When the string "auto" appears in a line of the records, show the whole line.

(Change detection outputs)
************
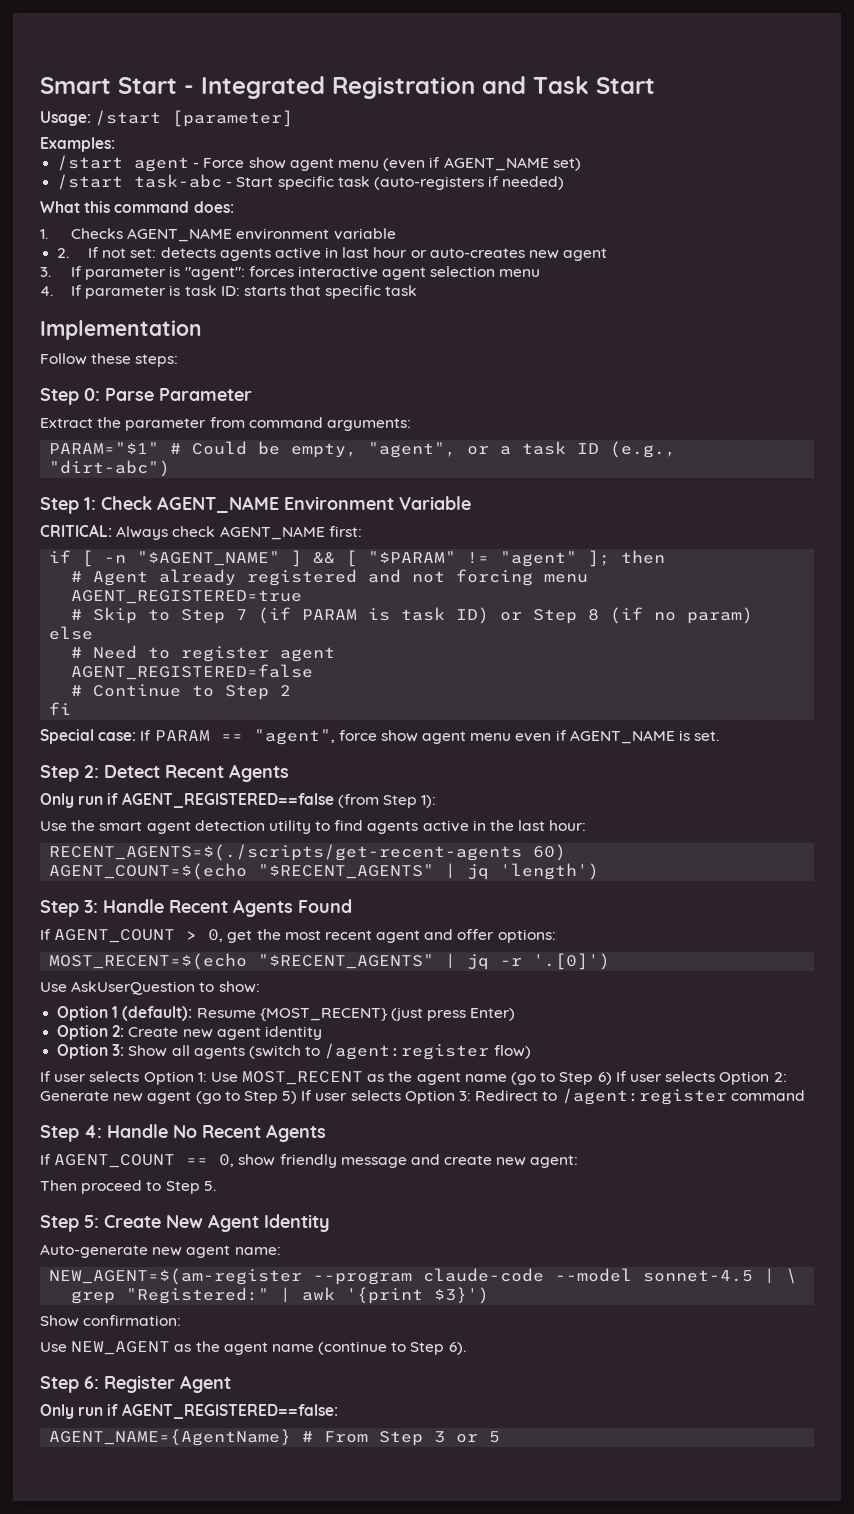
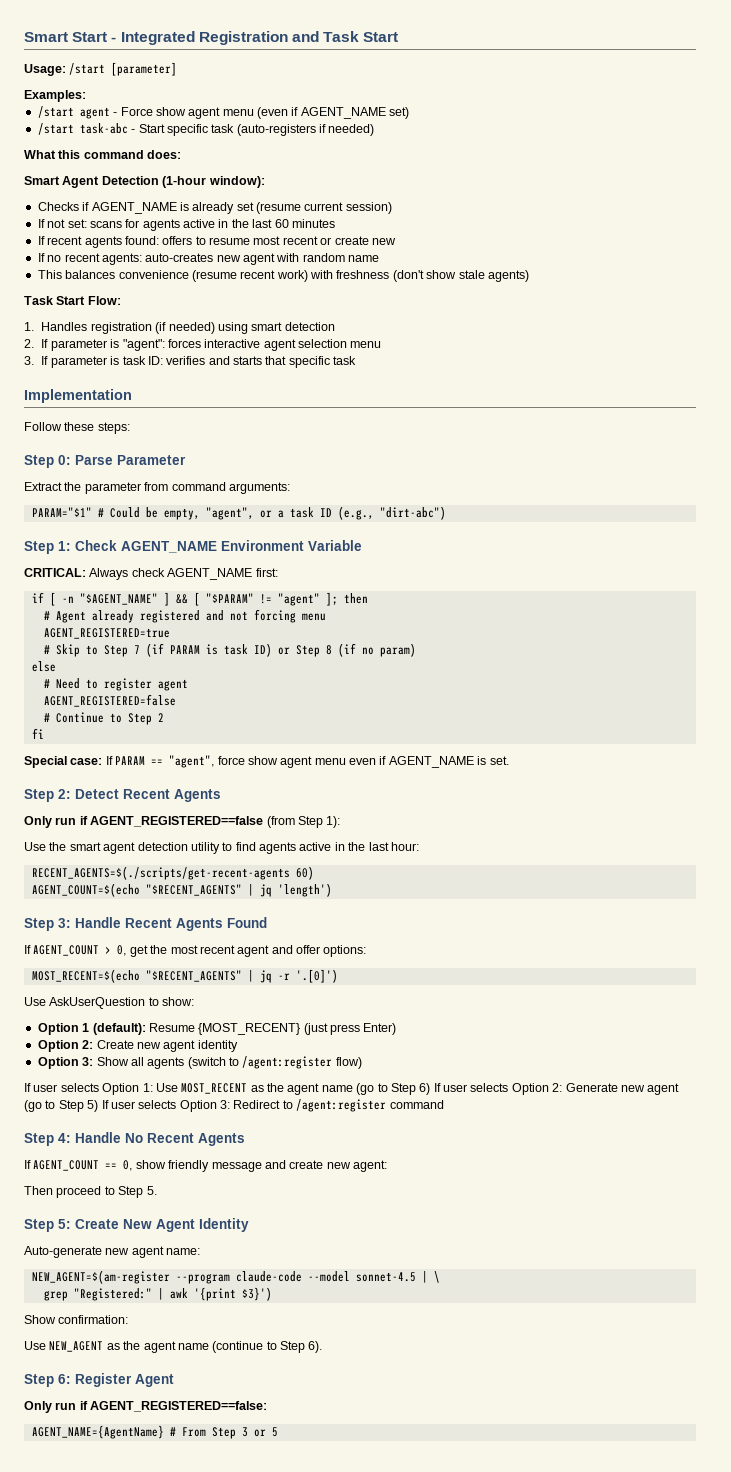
- 1. Checks AGENT_NAME environment variable
- 2. If not set: detects agents active in last hour or auto-creates new agent
- 3. If parameter is "agent": forces interactive agent selection menu
+ Smart Agent Detection (1-hour window):
+ Checks if AGENT_NAME is already set (resume current session)
+ If not set: scans for agents active in the last 60 minutes
+ If recent agents found: offers to resume most recent or create new
+ If no recent agents: auto-creates new agent with random name
+ This balances convenience (resume recent work) with freshness (don't show stale agents)
+ Task Start Flow:
+ 1. Handles registration (if needed) using smart detection
+ 2. If parameter is "agent": forces interactive agent selection menu
- 4. If parameter is task ID: starts that specific task
+ 3. If parameter is task ID: verifies and starts that specific task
************
**Solution:**
- 2. If not set: detects agents active in last hour or auto-creates new agent
+ If no recent agents: auto-creates new agent with random name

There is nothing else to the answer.